*** DATA SHOWN ***
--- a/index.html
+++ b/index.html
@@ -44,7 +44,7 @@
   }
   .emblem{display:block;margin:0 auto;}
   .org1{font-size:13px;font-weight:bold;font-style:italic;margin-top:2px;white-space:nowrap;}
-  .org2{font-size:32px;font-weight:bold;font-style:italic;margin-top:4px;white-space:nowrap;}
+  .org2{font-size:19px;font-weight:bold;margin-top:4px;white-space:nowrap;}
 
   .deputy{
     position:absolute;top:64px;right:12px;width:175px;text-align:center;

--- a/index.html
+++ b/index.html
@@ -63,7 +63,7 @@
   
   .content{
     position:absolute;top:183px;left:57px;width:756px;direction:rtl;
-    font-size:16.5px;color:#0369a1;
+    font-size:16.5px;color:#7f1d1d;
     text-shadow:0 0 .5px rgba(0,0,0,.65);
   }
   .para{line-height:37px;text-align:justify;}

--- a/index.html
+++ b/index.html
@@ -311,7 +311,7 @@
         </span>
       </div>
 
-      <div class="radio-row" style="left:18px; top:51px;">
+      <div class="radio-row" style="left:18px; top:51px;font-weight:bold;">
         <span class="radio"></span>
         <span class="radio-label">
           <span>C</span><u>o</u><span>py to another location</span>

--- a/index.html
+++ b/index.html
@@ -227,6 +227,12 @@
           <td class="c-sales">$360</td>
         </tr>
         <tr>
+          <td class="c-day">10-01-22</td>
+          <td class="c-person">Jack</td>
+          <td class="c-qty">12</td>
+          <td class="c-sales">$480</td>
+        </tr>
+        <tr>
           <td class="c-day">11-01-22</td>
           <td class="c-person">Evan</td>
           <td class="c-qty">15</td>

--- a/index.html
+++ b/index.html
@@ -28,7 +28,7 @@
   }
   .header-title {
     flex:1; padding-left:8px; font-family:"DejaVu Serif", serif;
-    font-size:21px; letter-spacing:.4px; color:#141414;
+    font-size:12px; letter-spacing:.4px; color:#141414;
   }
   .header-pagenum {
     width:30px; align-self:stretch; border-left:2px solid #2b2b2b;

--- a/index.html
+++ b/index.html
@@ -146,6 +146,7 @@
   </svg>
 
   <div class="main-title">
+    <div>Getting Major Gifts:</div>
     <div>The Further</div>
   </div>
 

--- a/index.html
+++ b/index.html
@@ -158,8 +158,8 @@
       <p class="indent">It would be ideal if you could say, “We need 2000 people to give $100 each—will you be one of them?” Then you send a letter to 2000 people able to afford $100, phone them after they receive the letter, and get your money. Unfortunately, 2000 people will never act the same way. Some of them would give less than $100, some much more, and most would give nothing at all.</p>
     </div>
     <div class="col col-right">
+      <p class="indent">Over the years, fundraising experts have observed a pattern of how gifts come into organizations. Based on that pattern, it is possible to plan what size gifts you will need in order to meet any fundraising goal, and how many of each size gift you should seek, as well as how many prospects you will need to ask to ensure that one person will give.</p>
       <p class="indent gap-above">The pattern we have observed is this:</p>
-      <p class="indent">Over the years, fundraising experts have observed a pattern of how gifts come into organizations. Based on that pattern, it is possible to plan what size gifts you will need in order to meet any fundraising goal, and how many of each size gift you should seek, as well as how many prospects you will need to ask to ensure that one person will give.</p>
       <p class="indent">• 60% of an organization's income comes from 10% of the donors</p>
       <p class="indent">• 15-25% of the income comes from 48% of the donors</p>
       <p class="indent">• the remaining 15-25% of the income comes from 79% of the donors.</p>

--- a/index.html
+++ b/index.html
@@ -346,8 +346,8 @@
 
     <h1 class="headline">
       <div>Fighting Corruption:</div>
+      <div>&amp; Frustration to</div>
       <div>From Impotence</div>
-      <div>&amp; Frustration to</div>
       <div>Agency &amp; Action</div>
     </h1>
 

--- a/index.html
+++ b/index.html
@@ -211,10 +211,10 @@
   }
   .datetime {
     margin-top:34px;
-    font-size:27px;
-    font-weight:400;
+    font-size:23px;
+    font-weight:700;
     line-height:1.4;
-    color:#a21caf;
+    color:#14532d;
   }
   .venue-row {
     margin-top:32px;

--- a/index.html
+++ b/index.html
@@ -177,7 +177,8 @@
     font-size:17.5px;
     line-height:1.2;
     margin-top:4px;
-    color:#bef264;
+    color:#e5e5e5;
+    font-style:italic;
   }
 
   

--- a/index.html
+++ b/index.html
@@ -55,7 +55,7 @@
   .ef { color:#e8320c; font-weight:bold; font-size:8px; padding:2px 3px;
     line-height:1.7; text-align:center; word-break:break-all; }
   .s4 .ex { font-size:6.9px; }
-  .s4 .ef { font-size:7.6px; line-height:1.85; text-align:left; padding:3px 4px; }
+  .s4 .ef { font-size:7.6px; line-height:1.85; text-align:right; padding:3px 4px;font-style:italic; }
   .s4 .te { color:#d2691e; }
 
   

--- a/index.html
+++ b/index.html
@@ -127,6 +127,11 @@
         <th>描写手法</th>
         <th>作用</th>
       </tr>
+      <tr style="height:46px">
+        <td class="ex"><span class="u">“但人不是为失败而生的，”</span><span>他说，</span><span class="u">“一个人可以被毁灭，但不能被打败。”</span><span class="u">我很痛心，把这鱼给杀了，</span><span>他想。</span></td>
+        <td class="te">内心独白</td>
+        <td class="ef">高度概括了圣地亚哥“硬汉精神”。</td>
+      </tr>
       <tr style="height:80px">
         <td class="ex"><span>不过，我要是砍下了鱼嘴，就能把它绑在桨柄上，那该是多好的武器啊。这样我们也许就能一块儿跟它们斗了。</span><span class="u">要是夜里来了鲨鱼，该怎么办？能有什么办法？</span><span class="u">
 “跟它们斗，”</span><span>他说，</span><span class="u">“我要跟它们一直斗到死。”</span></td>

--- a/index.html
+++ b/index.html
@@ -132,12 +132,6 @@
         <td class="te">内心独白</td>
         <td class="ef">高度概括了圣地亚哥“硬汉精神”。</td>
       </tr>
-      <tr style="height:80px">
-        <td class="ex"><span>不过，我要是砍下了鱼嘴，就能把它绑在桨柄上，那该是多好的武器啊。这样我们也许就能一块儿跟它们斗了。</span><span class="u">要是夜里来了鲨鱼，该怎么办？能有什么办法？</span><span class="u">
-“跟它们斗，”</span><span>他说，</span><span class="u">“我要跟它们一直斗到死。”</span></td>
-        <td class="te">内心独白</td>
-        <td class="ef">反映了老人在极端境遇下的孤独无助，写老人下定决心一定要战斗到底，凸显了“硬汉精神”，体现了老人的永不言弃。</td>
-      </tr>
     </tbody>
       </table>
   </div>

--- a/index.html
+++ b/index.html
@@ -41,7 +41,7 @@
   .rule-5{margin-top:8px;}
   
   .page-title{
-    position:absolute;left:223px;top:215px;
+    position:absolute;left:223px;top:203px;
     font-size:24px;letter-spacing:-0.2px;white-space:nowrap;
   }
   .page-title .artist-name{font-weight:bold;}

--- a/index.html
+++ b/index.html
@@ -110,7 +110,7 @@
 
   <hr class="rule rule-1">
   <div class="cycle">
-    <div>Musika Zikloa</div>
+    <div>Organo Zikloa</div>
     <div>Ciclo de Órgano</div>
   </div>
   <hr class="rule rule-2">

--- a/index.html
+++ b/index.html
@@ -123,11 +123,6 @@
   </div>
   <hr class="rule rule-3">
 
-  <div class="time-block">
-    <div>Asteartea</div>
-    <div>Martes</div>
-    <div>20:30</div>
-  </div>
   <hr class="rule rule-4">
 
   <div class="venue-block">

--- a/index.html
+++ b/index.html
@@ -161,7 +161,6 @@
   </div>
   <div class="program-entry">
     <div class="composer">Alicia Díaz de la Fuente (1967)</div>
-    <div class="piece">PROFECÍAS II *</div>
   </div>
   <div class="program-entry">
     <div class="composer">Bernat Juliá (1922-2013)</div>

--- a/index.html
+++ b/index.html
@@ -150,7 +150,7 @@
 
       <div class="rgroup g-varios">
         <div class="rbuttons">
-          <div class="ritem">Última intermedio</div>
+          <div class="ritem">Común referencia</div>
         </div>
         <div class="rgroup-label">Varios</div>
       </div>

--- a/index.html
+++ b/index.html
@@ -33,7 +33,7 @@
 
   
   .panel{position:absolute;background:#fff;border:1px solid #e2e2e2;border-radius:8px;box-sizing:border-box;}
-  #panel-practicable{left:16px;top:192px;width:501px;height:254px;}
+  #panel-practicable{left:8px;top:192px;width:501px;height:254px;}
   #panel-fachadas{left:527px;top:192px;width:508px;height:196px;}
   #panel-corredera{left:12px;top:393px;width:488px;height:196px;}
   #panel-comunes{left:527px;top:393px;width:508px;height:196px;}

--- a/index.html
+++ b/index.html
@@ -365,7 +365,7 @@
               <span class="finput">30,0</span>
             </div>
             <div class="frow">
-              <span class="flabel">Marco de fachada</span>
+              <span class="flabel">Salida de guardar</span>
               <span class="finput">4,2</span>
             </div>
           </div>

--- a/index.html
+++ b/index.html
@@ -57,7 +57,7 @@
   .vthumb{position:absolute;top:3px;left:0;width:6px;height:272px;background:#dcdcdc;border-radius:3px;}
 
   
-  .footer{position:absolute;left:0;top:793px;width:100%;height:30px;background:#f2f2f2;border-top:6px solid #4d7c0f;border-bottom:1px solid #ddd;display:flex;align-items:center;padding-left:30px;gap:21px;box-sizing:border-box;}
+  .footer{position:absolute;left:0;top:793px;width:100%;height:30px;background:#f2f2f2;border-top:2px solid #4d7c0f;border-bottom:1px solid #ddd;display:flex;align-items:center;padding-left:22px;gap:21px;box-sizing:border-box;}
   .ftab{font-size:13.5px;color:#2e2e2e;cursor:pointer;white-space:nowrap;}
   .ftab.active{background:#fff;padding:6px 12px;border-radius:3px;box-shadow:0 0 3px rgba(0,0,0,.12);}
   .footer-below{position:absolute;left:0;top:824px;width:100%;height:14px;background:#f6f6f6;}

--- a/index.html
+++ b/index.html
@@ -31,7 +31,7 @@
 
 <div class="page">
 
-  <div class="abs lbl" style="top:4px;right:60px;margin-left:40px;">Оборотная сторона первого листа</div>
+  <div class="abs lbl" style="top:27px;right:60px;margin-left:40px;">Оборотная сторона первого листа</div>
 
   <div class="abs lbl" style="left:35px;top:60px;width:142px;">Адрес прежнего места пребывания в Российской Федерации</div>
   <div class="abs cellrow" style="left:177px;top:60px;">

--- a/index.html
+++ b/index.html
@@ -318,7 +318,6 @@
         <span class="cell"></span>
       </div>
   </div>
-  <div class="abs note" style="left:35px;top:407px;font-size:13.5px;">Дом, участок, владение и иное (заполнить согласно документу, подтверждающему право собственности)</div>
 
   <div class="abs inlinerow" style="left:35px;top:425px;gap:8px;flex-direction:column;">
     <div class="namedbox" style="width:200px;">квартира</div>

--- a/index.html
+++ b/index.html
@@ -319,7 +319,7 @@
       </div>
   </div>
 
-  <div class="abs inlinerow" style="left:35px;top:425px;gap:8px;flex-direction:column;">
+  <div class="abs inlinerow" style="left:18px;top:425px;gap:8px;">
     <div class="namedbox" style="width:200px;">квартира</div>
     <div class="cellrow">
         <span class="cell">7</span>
*** End of DATA SHOWN ***
Reproduce only the lines from the line containing "-319,7 +319,7 @@" to the last line of the material above, both of those lines included.

@@ -319,7 +319,7 @@
       </div>
   </div>
 
-  <div class="abs inlinerow" style="left:35px;top:425px;gap:8px;flex-direction:column;">
+  <div class="abs inlinerow" style="left:18px;top:425px;gap:8px;">
     <div class="namedbox" style="width:200px;">квартира</div>
     <div class="cellrow">
         <span class="cell">7</span>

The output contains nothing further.